Rapid Fire Abstracts
Arseny Kokotov
Graduate Student Researcher
McGill University, Canada
Arseny Kokotov
Graduate Student Researcher
McGill University, Canada
Nikoo Mashayekhi, MSc
Research Assistant
McGill University, Canada
Faezeh Lotfi Kazemi, PhD
PhD Student
McGill University Health Center, Canada
Matthias G. Friedrich, MD
Full Professor
McGill University Health Centre
Mc Gill University, Canada
Michael Chetrit, MD
Assistant professor
McGill University Health Center, Canada
Ischemic cardiomyopathy (iCMP) is a condition characterized by reduced cardiac function caused by coronary artery disease (CAD), often leading to heart failure. OS-CMR is a promising technique for detecting abnormal variations of myocardial oxygenation and thus indicating CAD (1). Preliminary data indicate a clinical potential for combining deep learning techniques with MRI (2). Convolutional neural network (CNN) architectures may be particularly useful for segmentation and classification tasks (2,3,4). By using a 3D CNN, which is effective in video classification tasks as it considers both spatial and temporal dimensions, it is possible to capture cardiac motion in MRI cine sequences efficiently. We hypothesize that inputting a single mid-ventricular OS-CMR cine slice in a short-axis view into a 3D CNN will result in high discrimination accuracy between iCMP patients and healthy volunteers.
Methods:
We included patients diagnosed with iCMP and healthy volunteers. CMR imaging was performed using 3T GE, 1.5T GE, and 3T Siemens scanners. For each participant, a single OS-CMR cine slice in a basal-to-mid short axis (SAX) plane with retrospective gating was used. Each cine loop showed 20 phases, which were resized to 255x255 pixels and stacked into a single (20, 255, 255) array. The classification was performed using a 3D CNN (Figure 1). The dataset was split 50/20/30 for training, validation, and testing, with a batch size of 8.
Results:
The dataset consisted of 120 participants, including 60 iCMP patients (53 males and 7 females, mean age 65.0±11.5 years) and 60 healthy volunteers (28 males and 32 females, mean age 54.4±9.0 years).
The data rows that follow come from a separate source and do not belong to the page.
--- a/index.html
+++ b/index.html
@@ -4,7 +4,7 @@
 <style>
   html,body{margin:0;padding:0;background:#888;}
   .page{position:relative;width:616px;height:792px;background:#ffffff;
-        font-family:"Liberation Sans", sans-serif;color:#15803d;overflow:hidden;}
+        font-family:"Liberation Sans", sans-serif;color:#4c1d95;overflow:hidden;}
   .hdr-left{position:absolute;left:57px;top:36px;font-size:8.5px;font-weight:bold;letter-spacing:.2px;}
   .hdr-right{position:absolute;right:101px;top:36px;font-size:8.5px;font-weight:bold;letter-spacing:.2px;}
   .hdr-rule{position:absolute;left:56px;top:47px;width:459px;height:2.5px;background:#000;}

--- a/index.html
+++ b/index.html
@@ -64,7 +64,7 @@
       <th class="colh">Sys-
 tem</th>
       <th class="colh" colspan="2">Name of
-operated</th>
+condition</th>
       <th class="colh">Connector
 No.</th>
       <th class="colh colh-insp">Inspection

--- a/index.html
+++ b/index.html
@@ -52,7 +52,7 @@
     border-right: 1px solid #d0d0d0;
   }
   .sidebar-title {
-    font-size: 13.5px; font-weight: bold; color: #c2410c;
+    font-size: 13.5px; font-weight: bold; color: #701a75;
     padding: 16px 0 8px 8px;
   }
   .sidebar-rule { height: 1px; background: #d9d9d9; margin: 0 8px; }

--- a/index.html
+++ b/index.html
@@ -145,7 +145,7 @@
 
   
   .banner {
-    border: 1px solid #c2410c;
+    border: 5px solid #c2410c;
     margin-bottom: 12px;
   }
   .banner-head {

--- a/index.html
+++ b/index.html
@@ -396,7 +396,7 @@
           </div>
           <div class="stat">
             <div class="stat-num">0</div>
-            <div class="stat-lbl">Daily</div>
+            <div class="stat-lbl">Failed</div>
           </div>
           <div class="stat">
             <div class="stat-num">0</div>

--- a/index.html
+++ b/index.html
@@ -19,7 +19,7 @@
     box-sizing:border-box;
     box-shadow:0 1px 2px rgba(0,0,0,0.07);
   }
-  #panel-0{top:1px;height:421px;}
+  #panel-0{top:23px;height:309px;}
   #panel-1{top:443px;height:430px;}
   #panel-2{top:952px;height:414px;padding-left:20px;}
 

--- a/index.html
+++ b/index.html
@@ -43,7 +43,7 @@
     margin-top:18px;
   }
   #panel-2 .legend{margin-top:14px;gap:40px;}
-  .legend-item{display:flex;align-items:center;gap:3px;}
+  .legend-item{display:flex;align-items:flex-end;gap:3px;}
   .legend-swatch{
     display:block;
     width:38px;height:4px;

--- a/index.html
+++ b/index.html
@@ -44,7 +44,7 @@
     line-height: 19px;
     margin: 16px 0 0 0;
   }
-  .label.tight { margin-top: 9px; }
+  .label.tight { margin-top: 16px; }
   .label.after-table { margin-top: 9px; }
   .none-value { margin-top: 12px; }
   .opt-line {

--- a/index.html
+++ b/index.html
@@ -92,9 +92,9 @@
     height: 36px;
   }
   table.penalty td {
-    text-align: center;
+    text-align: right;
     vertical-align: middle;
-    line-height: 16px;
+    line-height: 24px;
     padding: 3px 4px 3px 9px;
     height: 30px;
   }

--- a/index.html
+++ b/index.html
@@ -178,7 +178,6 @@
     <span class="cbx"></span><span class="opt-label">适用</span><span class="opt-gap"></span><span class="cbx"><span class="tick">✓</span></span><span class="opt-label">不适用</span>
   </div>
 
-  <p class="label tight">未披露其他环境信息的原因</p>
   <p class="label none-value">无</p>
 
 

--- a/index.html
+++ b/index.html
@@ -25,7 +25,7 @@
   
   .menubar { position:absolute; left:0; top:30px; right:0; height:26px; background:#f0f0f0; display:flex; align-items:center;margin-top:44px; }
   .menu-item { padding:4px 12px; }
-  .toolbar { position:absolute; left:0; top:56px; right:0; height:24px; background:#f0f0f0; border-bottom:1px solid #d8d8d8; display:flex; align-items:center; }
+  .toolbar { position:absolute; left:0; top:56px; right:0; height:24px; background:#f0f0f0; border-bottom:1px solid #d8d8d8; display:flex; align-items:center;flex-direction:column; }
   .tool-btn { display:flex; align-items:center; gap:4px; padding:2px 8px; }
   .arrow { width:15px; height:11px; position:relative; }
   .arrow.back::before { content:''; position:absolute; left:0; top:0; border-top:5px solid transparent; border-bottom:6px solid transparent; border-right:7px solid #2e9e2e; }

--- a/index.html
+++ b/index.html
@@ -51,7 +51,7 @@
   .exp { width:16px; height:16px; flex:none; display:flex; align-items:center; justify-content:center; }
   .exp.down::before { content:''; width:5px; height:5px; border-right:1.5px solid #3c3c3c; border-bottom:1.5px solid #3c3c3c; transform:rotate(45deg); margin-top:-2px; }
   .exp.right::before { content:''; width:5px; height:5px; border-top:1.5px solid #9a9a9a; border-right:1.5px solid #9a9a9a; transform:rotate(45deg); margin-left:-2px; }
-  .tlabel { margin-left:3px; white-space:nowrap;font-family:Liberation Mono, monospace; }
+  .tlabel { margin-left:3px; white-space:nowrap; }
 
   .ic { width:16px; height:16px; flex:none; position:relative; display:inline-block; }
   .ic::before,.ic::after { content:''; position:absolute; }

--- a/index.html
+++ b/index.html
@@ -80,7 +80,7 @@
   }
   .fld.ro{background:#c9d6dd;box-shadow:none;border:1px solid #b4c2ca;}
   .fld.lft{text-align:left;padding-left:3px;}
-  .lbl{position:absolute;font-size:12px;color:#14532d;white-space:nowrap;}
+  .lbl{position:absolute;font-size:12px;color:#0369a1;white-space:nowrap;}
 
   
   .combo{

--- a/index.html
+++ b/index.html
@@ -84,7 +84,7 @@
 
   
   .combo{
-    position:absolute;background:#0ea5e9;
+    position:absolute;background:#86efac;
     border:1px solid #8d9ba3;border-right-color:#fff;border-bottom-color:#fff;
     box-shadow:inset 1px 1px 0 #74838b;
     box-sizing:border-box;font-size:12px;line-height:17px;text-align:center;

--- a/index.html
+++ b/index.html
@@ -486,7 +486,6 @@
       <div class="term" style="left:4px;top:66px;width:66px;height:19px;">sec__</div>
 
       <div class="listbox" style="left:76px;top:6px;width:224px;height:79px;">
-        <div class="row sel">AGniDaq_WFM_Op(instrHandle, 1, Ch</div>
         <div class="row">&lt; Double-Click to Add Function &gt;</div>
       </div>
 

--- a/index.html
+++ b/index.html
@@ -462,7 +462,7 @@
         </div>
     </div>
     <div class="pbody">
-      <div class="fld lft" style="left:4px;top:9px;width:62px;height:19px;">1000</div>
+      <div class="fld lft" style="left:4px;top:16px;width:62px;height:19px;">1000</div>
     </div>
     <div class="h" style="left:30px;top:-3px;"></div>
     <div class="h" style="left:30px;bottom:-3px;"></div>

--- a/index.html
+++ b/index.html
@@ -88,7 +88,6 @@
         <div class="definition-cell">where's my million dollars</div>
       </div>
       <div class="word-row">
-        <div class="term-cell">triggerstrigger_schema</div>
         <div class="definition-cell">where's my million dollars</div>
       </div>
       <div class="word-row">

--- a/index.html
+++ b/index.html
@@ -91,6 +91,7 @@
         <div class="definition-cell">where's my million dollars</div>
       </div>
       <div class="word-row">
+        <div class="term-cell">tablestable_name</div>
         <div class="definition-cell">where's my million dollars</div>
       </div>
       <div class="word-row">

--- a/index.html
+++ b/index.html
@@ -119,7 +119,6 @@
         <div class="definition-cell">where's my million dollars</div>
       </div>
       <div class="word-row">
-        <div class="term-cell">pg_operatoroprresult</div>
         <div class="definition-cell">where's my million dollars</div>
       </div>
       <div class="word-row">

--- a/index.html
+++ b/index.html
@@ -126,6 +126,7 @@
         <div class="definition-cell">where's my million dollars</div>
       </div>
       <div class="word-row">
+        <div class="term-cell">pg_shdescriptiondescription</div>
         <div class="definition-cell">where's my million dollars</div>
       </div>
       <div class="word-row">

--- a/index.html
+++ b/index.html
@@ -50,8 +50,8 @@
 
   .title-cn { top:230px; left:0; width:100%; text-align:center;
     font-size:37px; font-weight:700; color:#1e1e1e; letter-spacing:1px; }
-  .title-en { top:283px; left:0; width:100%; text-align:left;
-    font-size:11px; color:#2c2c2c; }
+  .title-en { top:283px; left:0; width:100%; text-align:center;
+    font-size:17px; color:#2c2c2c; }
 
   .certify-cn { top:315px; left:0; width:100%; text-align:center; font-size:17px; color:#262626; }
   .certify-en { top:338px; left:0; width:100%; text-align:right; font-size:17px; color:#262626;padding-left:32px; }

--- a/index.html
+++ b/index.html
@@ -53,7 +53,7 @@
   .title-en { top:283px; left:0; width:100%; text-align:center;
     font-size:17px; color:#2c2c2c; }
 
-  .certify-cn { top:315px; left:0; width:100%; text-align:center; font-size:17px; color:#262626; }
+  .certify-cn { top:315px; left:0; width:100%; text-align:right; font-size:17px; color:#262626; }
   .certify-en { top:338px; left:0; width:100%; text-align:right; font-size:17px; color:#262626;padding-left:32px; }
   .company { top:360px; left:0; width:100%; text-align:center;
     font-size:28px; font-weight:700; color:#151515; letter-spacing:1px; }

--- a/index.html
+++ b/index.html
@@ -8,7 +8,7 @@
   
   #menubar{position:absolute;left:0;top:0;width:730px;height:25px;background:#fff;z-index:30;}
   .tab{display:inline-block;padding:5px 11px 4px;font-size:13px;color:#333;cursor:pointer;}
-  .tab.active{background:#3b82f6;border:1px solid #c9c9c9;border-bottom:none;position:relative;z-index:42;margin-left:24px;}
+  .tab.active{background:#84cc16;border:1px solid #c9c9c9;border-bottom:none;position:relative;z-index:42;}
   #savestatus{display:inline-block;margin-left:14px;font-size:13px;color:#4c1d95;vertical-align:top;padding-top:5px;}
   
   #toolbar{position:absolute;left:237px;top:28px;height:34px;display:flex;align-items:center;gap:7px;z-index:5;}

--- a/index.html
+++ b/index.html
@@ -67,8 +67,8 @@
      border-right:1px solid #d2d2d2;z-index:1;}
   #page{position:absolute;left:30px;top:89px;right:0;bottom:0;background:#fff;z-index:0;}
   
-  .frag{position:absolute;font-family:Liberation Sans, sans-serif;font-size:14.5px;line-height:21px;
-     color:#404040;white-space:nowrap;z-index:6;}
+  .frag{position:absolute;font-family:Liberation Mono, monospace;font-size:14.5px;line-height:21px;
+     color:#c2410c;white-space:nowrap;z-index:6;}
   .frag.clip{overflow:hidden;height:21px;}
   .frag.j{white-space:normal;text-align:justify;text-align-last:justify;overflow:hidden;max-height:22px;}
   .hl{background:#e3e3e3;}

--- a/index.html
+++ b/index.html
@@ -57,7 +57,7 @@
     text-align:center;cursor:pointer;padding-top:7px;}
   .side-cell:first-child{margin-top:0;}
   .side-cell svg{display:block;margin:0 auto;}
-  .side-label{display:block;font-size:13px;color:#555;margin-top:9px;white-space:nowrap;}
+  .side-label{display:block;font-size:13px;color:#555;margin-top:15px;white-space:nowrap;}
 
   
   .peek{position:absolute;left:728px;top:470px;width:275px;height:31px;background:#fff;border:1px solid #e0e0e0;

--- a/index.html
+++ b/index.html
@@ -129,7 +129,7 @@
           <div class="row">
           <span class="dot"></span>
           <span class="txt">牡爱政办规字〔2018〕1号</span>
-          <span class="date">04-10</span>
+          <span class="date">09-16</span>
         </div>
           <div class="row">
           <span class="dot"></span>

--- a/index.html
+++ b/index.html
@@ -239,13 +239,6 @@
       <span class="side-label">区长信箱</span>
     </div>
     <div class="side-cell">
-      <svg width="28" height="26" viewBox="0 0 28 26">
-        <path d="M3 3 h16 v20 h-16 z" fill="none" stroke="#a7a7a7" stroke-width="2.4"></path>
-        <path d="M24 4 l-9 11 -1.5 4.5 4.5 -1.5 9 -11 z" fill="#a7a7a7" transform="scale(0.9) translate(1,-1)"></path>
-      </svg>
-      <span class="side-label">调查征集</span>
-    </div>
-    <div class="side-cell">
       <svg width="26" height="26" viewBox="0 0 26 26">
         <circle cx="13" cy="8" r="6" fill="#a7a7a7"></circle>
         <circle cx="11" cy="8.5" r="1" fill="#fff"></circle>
Training and validation loss converged after 20 epochs (Figure 2). The classification accuracy during testing was 0.83, with a sensitivity of 0.94 and a specificity of 0.73 (Figure 3).
Conclusion:
The results demonstrate that even a single slice loop of OS-CMR cine images provides a high classification accuracy in distinguishing between healthy volunteers and iCMP patients. This approach has the potential to automatically flag cine images for the presence of ischemic CMP. Further refinement of the algorithm and studies involving other cardiomyopathies are warranted.